About 12 million years ago, the common ancestor of the bee and mountain gem hummingbird groups made the jump into North America—at the time, still separated from South America by a few hundred miles of water. Once these hummingbirds found success in the new habitat, other hummingbird lineages followed their cousins northward.
About 5 million years ago, hummingbirds invaded the Caribbean, and did so five more times since. One of these groups, the bee hummingbirds, which originated in North America, participated in the Caribbean invasion, and even re-colonized South America alongside existing lineages.
The genetic analysis shows that the diversity of hummingbirds continues to rise today, with the origination rate of new species exceeding extinction rates. And despite the fact that they feed primarily on nectar and tiny insects, some places contain more than 25 species in the same geographic area.
“When it comes to vertebrate animals, hummingbirds are about as diverse as they come,” McGuire says.

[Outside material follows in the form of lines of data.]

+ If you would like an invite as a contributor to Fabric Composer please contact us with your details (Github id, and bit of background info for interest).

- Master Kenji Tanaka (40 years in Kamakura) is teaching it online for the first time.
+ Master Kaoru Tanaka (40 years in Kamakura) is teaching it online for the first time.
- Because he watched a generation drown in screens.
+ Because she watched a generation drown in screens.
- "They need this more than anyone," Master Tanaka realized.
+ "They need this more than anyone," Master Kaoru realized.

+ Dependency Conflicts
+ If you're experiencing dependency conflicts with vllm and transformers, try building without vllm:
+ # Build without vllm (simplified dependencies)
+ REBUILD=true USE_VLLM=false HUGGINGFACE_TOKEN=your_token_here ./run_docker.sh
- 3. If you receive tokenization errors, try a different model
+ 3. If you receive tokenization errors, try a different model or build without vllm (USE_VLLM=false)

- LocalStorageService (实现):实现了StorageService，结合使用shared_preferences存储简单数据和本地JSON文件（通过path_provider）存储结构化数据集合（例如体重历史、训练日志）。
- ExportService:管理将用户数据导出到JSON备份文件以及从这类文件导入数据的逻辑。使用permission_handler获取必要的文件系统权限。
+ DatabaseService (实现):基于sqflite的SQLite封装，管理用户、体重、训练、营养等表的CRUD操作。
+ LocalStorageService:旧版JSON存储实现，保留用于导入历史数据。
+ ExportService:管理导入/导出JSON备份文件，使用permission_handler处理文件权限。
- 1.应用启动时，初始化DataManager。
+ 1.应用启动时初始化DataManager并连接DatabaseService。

One unanswered question, he says, is how hummingbirds got a toehold in South America at all, since today they are dependent on plants that co-evolved with them and developed unique feeding adaptations.
“It is really difficult to imagine how it started, since hummingbirds are involved in this co-evolutionary process with plants that has led to specializations we typically associate with hummingbird plants, such as tubular, often red flowers, with dilute nectar,” he explains. “They drive the evolution of their own ecosystem. The evolution of hummingbirds has profoundly affected the evolution of the New World flora via co-diversification.”
There are now 338 recognized hummingbird species, but that number could double in the next several million years. “We are not close to being at the maximum number of hummingbird species,” McGuire says.
The research is published in Current Biology.